[Directions for this task] Transcribe exactly everything in the data below from the line containing "Growth: 2 x" down to the line containing "total: 68225.23 -> 61497.18", both lines included and nothing further.

[Source data]
━━━

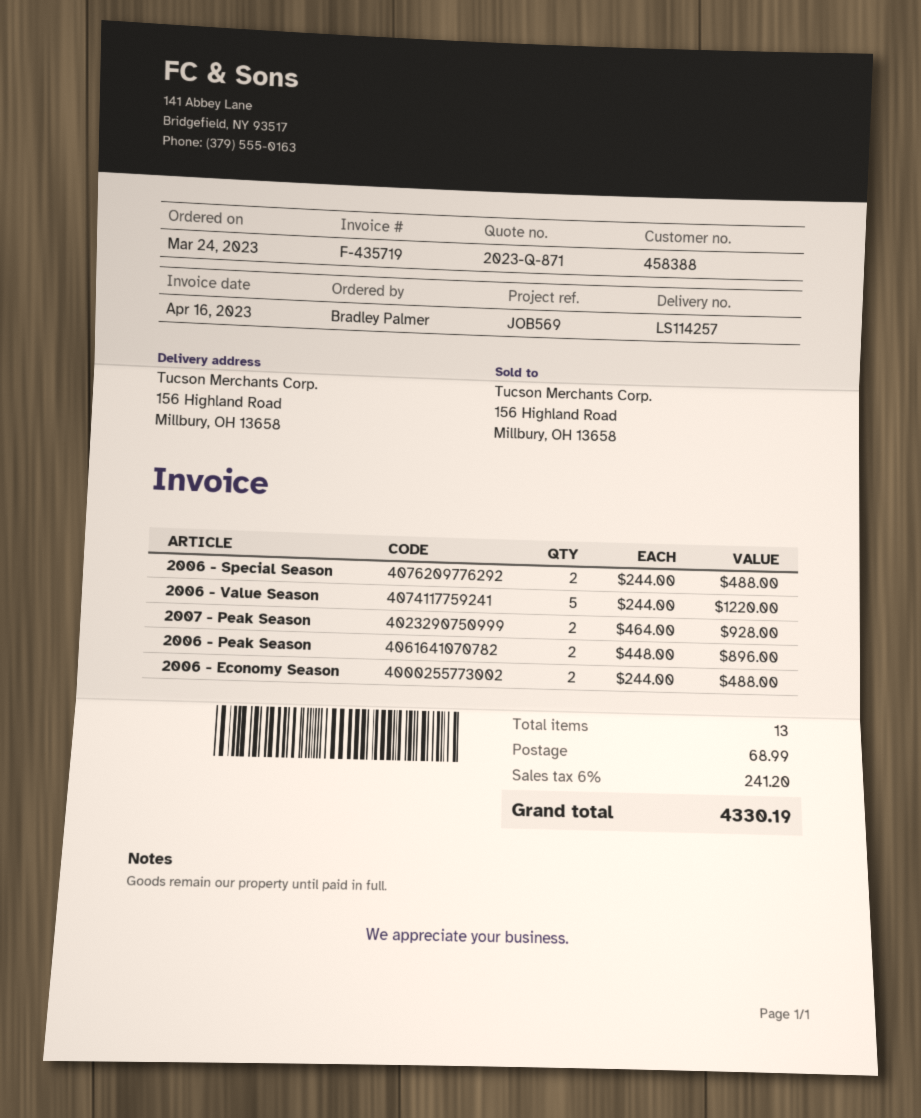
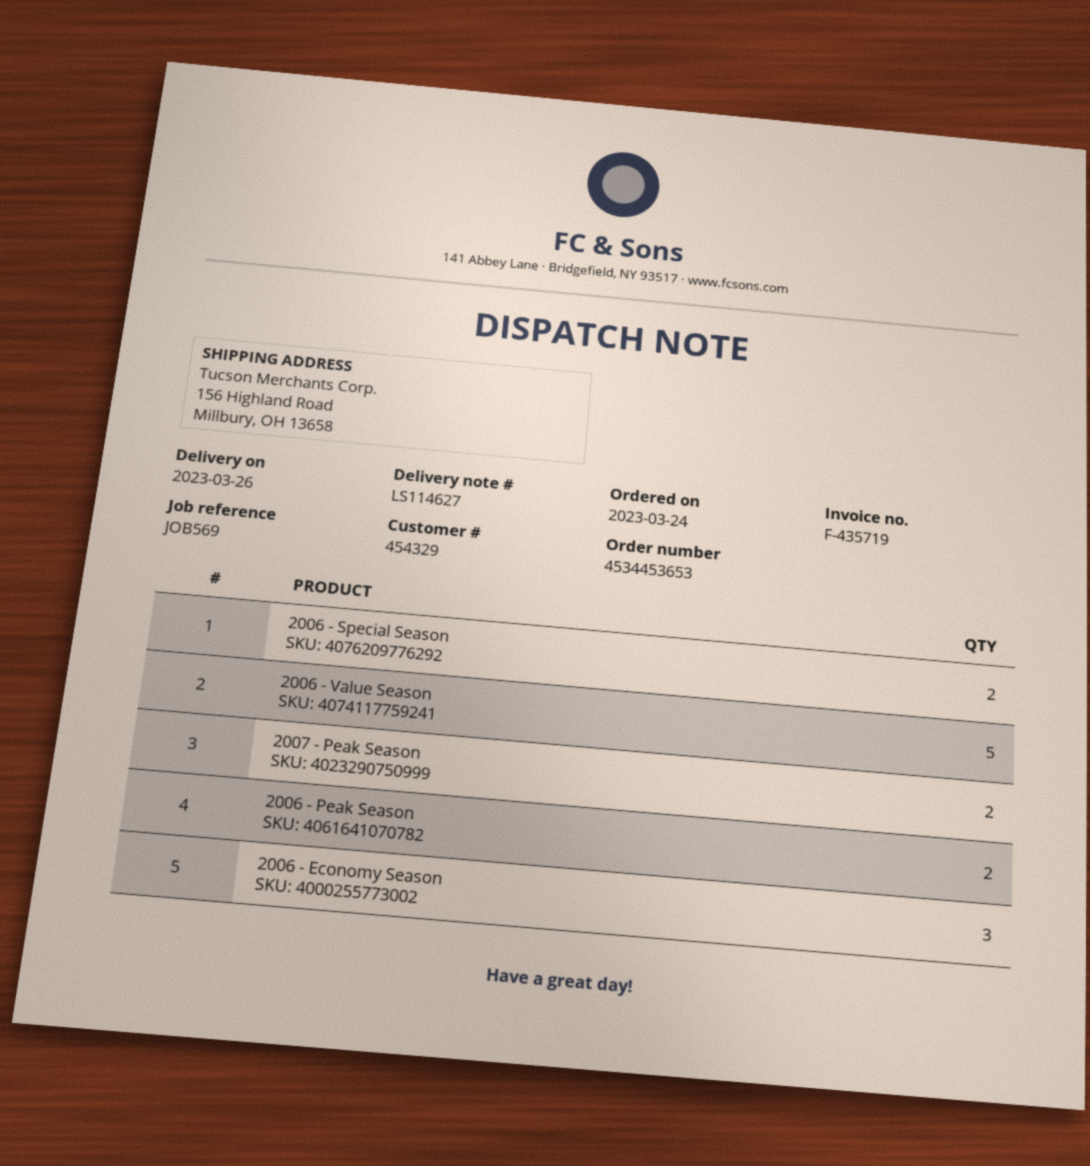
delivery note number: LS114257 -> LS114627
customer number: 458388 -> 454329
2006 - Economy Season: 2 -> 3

━━━

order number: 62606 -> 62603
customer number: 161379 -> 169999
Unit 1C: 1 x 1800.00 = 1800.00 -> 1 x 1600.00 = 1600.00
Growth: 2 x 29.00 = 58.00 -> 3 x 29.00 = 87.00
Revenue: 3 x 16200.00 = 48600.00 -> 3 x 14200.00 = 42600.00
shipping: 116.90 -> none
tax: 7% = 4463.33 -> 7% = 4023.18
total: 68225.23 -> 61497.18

━━━

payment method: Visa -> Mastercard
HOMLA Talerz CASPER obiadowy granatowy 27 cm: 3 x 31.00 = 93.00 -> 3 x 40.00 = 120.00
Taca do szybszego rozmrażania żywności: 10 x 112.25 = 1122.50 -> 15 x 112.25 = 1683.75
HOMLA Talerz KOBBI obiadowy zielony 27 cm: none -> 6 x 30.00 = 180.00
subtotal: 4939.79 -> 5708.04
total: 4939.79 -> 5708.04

━━━

[Output of the task]
Growth: 2 x 29.00 = 58.00 -> 3 x 29.00 = 87.00
Revenue: 3 x 16200.00 = 48600.00 -> 3 x 14200.00 = 42600.00
shipping: 116.90 -> none
tax: 7% = 4463.33 -> 7% = 4023.18
total: 68225.23 -> 61497.18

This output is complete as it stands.